**WHAT YOU NEED TO DO**
Each record below needs to be set down again exactly.

**ENTRIES PROVIDED**
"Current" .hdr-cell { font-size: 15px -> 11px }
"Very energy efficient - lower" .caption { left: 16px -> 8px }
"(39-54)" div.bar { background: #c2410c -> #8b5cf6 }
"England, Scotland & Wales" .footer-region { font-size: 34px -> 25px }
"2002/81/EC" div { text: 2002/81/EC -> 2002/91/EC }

**TASK RESULT**
"Current" .hdr-cell { font-size: 15px -> 11px }
"Very energy efficient - lower" .caption { left: 16px -> 8px }
"(39-54)" div.bar { background: #c2410c -> #8b5cf6 }
"England, Scotland & Wales" .footer-region { font-size: 34px -> 25px }
"2002/81/EC" div { text: 2002/81/EC -> 2002/91/EC }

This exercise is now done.